I've started collecting various data (including oprofile) using our DBT-2 (OLTP) workload with lvm2 on linux 2.6.2 and 2.6.3 on ia32 and ia64 platforms:

http://developer.osdl.org/markw/lvm2/

So far I've only varied the stripe width with lvm, from 8 KB to 512 KB, for PostgreSQL that is using 8 KB sized blocks with ext2. It appears that a stripe width of 16 KB through 128KB on the ia64 system gives the best throughput for the DBT-2 workload on a volume that should be doing mostly sequential writes.

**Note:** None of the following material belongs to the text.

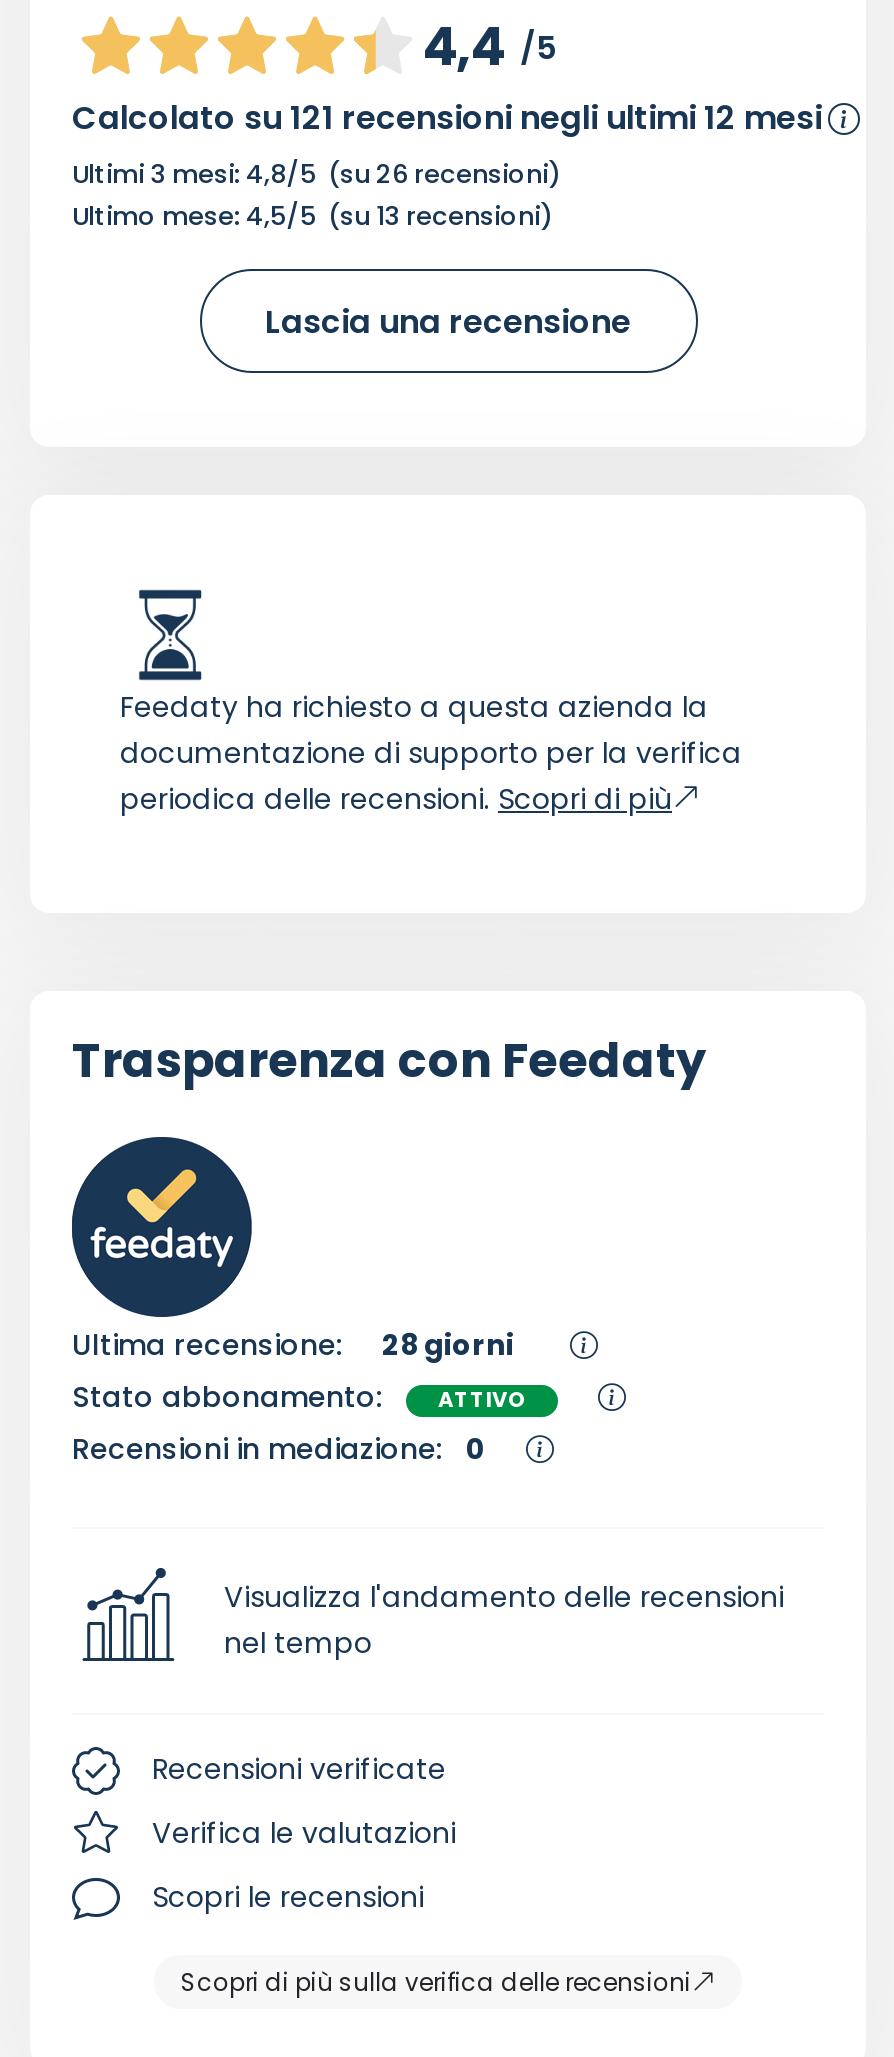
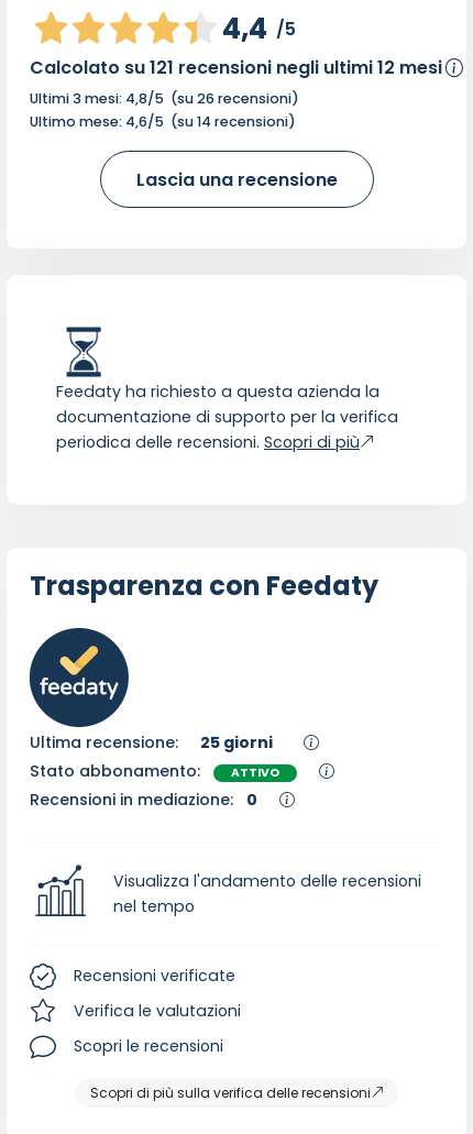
[72,200,554,234] Ultimo mese: 4,5/5 (su 13 recensioni) -> [30,113,296,131] Ultimo mese: 4,6/5 (su 14 recensioni)
[72,1325,514,1365] Ultima recensione: 28 giorni -> [30,731,273,753] Ultima recensione: 25 giorni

I'm going to run through more tests varying the block size that PostgreSQL uses, but I wanted to share what I had so far in case there were other suggestions or recommendations.

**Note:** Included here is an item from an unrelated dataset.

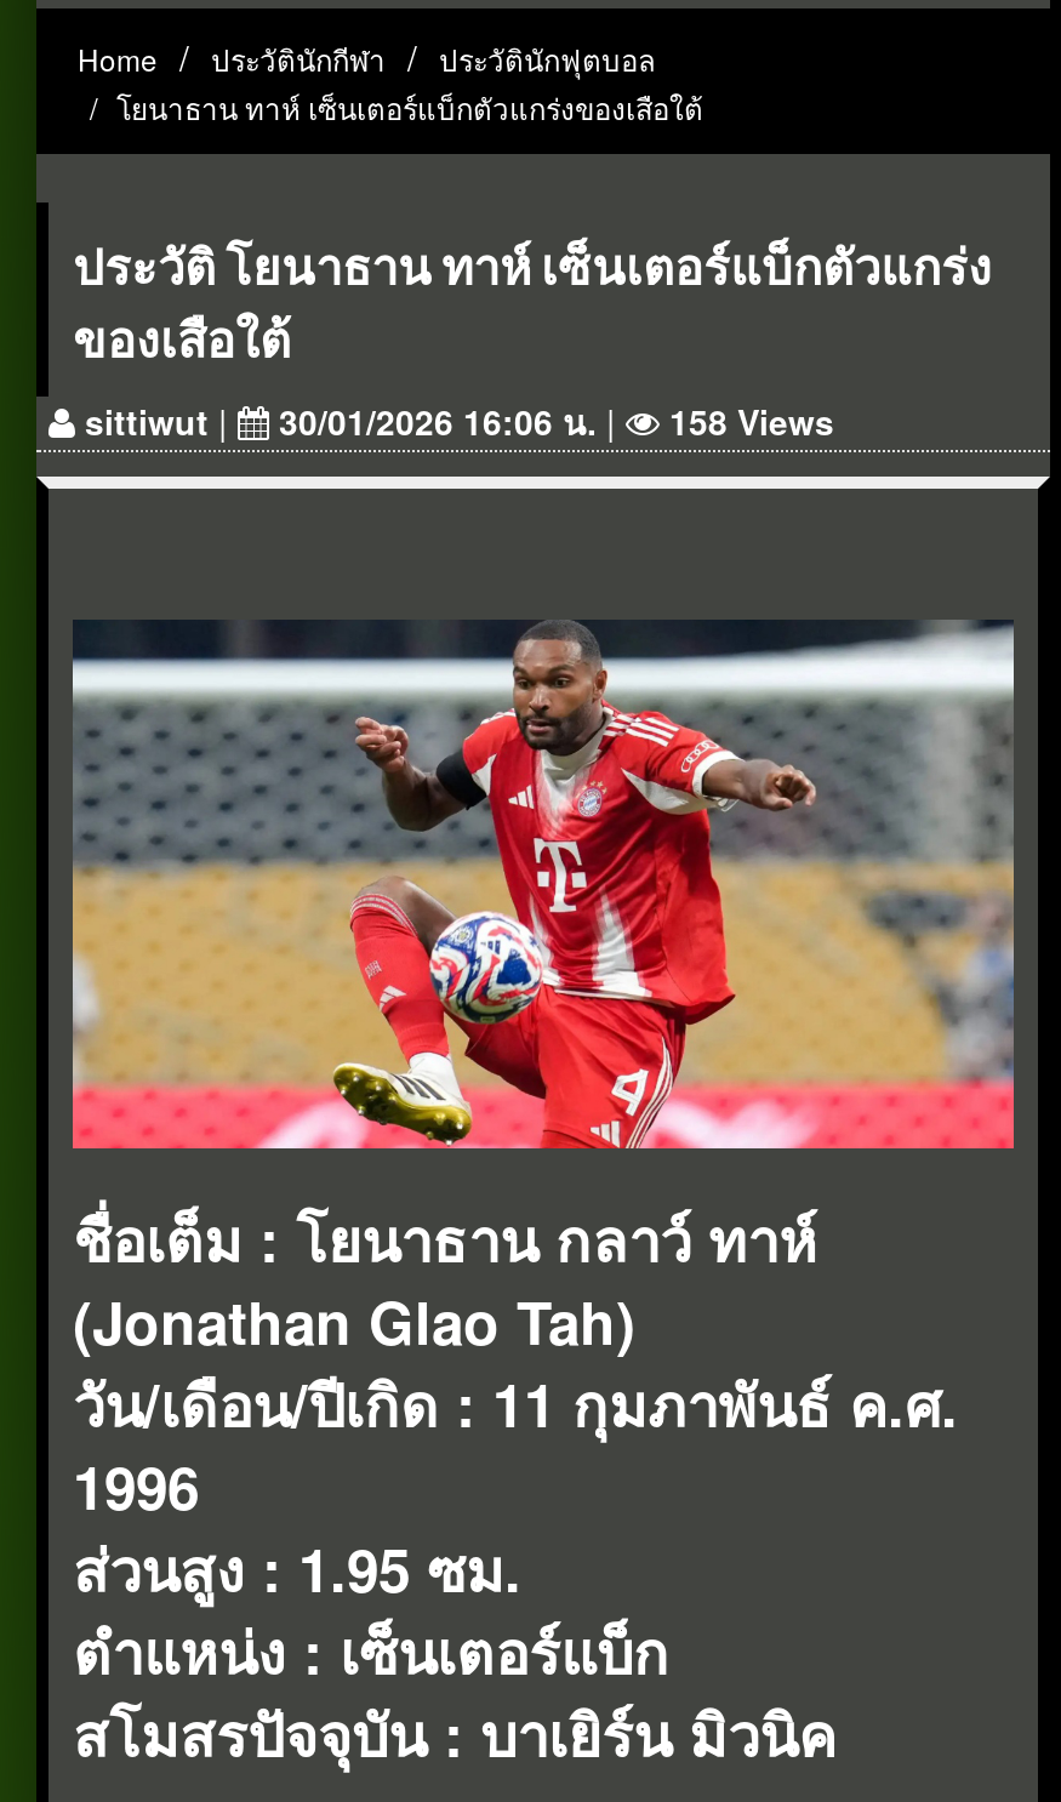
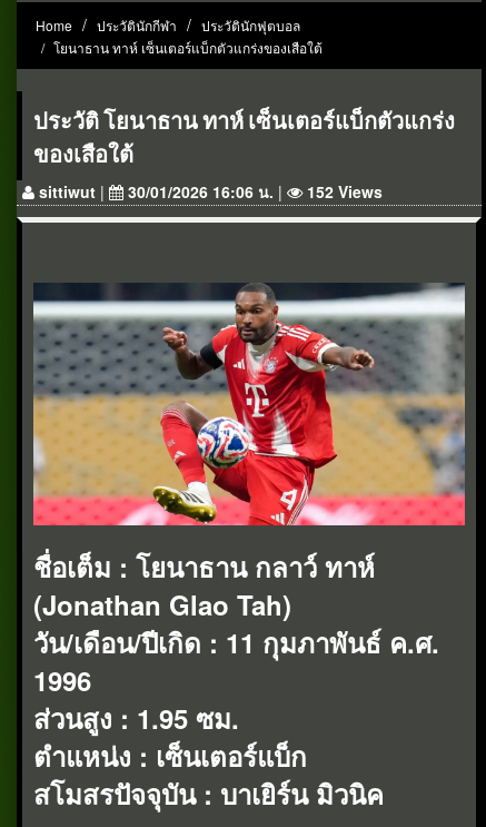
[669,396,834,445] 158 Views -> [307,180,383,202] 152 Views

Miquel van Smoorenburg suggested, "For write-heavy loads, you might want to see if 2.6.4-rc2-mm1 makes any difference. It fixes a case where both pdflush and a writing process itself would queue writes to an LVM device, resulting in less than optimal I/O ordering for some cases. The fix will probably be in 2.6.4 proper as well."

Bill Davidsen also said to Mark:

Here's one thought: look at the i/o rates on individual drives using each stripe size. You *might* see that one size does far fewer seeks than others, which is a secondary thing to optimize after throughput IMHO.

If you don't have a tool for this I can send you the latest diorate which does stuff like this, io rate perdrive or per partition, something I occasionally find revealing.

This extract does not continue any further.